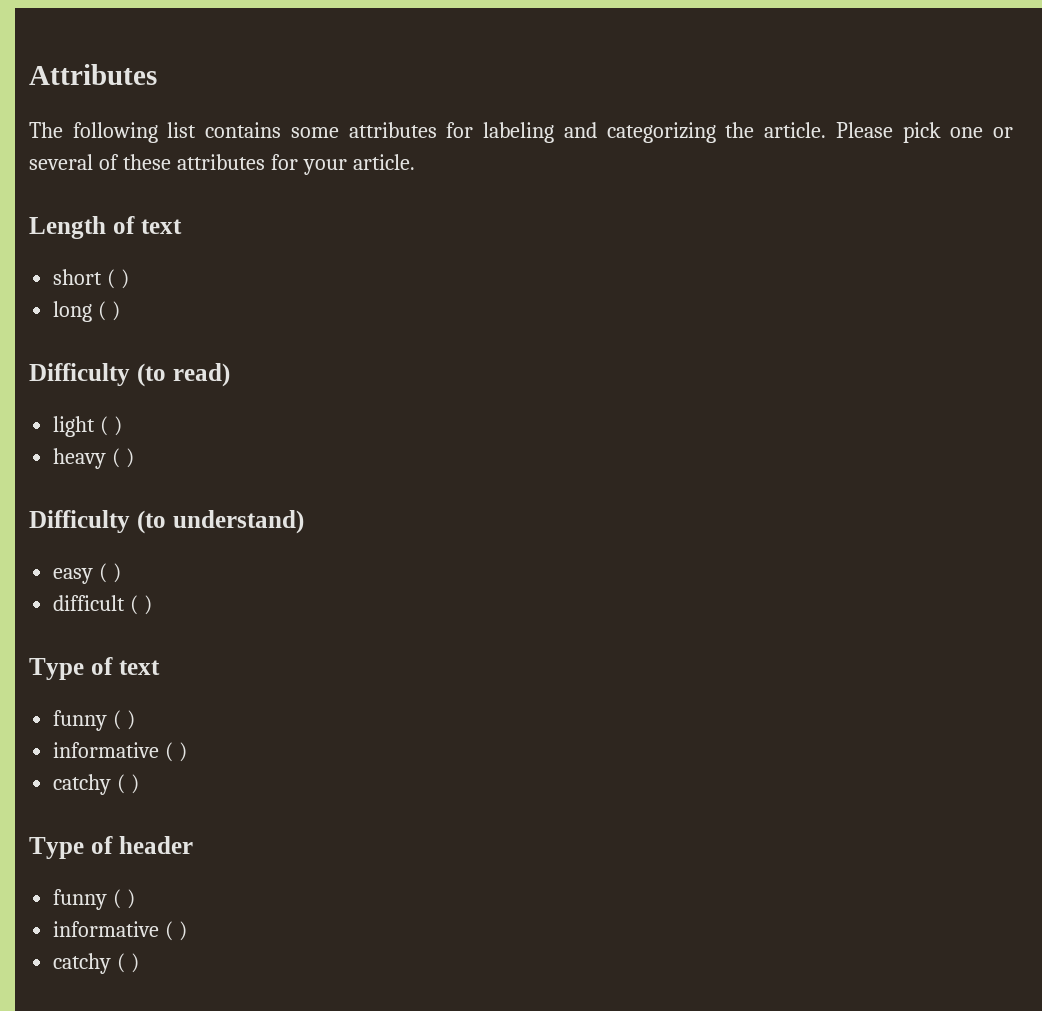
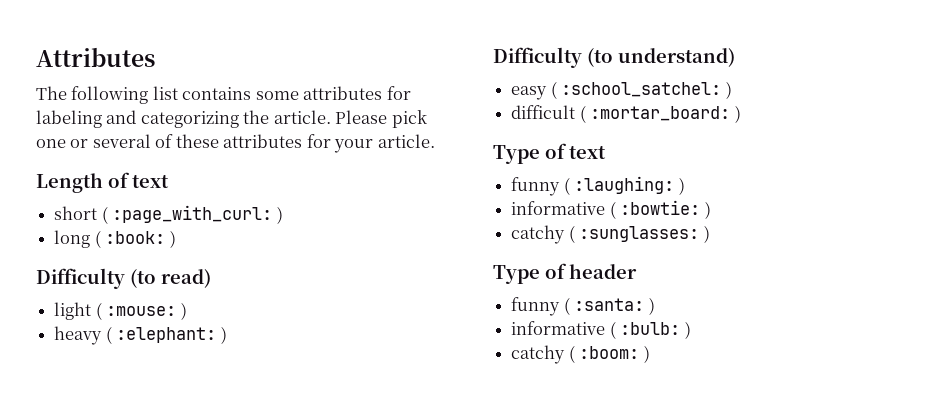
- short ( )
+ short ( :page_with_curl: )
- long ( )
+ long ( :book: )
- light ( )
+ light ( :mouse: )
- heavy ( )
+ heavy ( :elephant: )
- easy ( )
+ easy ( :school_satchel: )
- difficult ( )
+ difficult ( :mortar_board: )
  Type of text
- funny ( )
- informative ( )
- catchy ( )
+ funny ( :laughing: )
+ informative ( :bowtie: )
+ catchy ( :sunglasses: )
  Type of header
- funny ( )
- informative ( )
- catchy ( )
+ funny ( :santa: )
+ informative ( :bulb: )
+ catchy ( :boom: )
•••••
Output, unchanged, the lines from the line with "( :elephant: )" through the final line of the material.

§ Result of this exercise:
+ heavy ( :elephant: )
- easy ( )
+ easy ( :school_satchel: )
- difficult ( )
+ difficult ( :mortar_board: )
  Type of text
- funny ( )
- informative ( )
- catchy ( )
+ funny ( :laughing: )
+ informative ( :bowtie: )
+ catchy ( :sunglasses: )
  Type of header
- funny ( )
- informative ( )
- catchy ( )
+ funny ( :santa: )
+ informative ( :bulb: )
+ catchy ( :boom: )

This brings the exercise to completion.